The two detectives entered the room together and sat opposite Brook. One of them smiled a welcome. The senior man. ‘I’m Detective Chief Inspector Fulbright. This is Detective Sergeant Ross.’
‘Detective Inspector Damen Brook, Derbyshire CID.’
‘Feel free to smoke, Inspector,’ said Fulbright.
‘No thank you.’ Brook wanted a cigarette but still felt queasy. He decided against it. In Brook’s experience, the guilty smoked like chimneys during an interview.
‘Given up?’ Brook turned to look at Fulbright more closely. ‘You don’t remember me, do you, Inspector?’
‘Should I?’ Brook knew he’d made a mistake as the words left his mouth.
‘No reason at all.

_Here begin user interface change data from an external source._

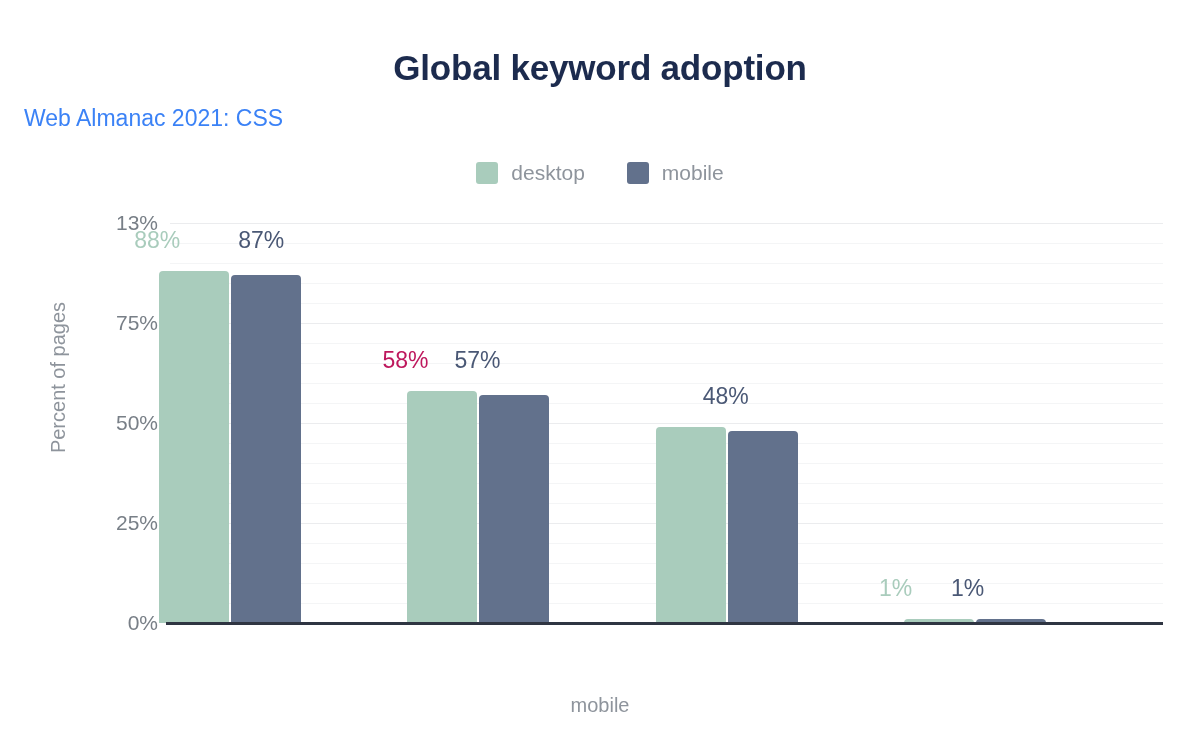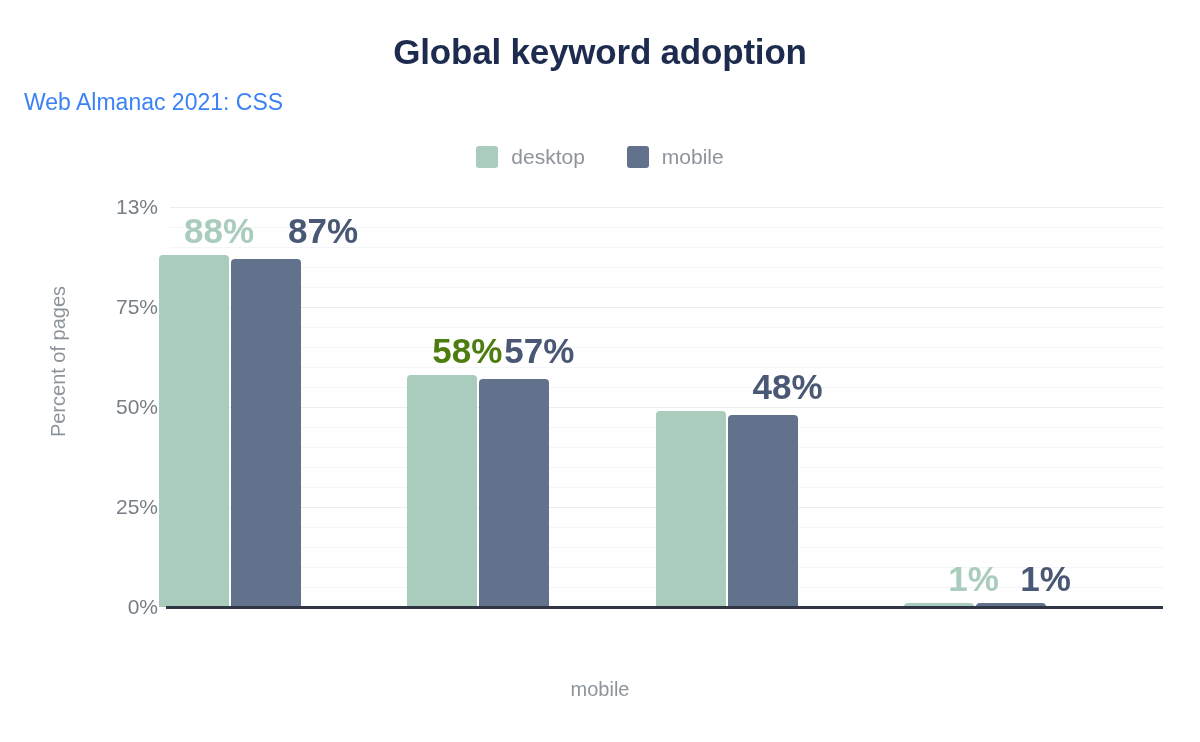"Global keyword adoption" #figure { top: 0 -> 16px }
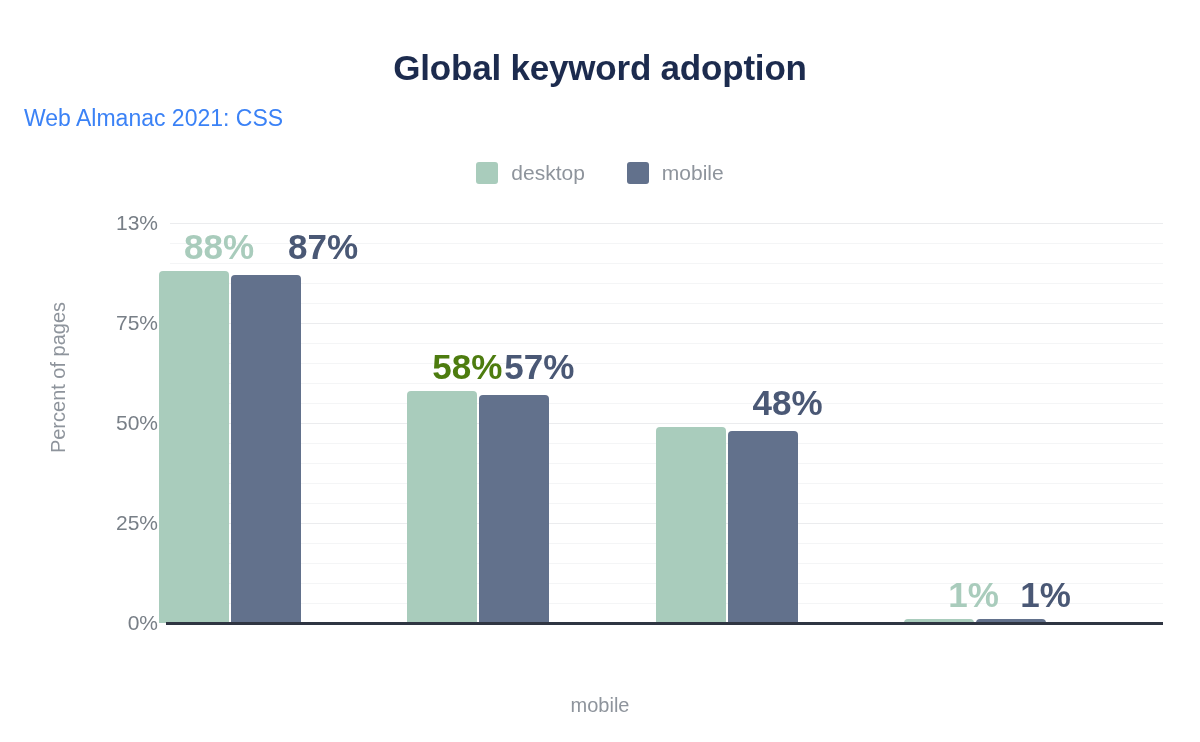"88%" .bar-label { font-size: 35px -> 23px; font-weight: bold -> normal; text-align: right -> left }
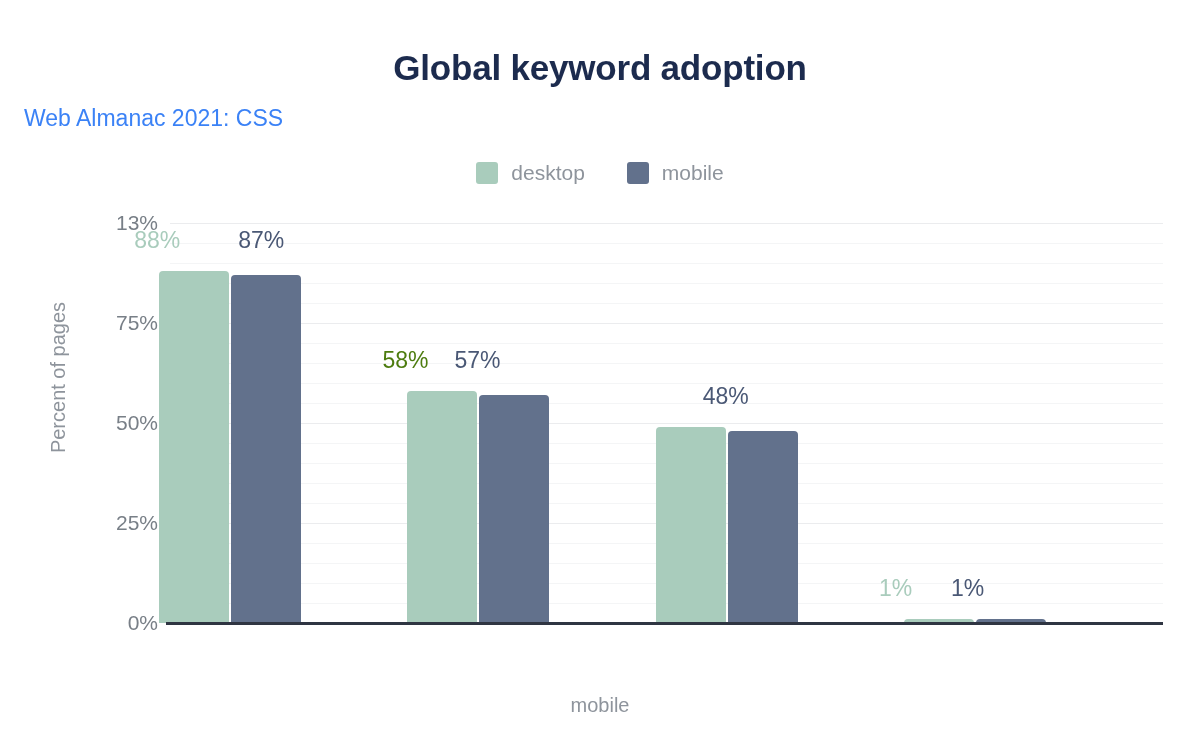"58%" div.bar-label { color: #4d7c0f -> #be185d }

I was just a lowly PC back then, on crowd control at the first Reaper killing. Harlesden. A family was butchered. Do you remember that case?’
‘It rings a bell. And no…’
‘No what?’
‘…I haven’t given up.’ Better. He smoked but didn’t need a cigarette because he had nothing to hide. Brook hoped that would cancel out the disrespect he’d shown.
‘Now…’ began Fulbright.
‘Before we start I think I need to see the video.’
‘So you can get your story straight?’ DS Ross had a thin wiry body and complementary mean features. He was quite small, close to minimum regulation, and Brook
had never yet met a male officer of similar height who hadn’t overcompensated with an aggressive manner.
DCI Fulbright raised a lazy hand to intervene. ‘I think we’d like to hear your side of things first,
DI
Brook.’
Brook noted the emphasis on rank and studied Fulbright’s face. Yes. He remembered him. He’d transferred from uniform and had been an untalented DC ten years ago. He could recall Charlie once tearing a strip off him for some bumbling evidence gathering. Now it was payback time.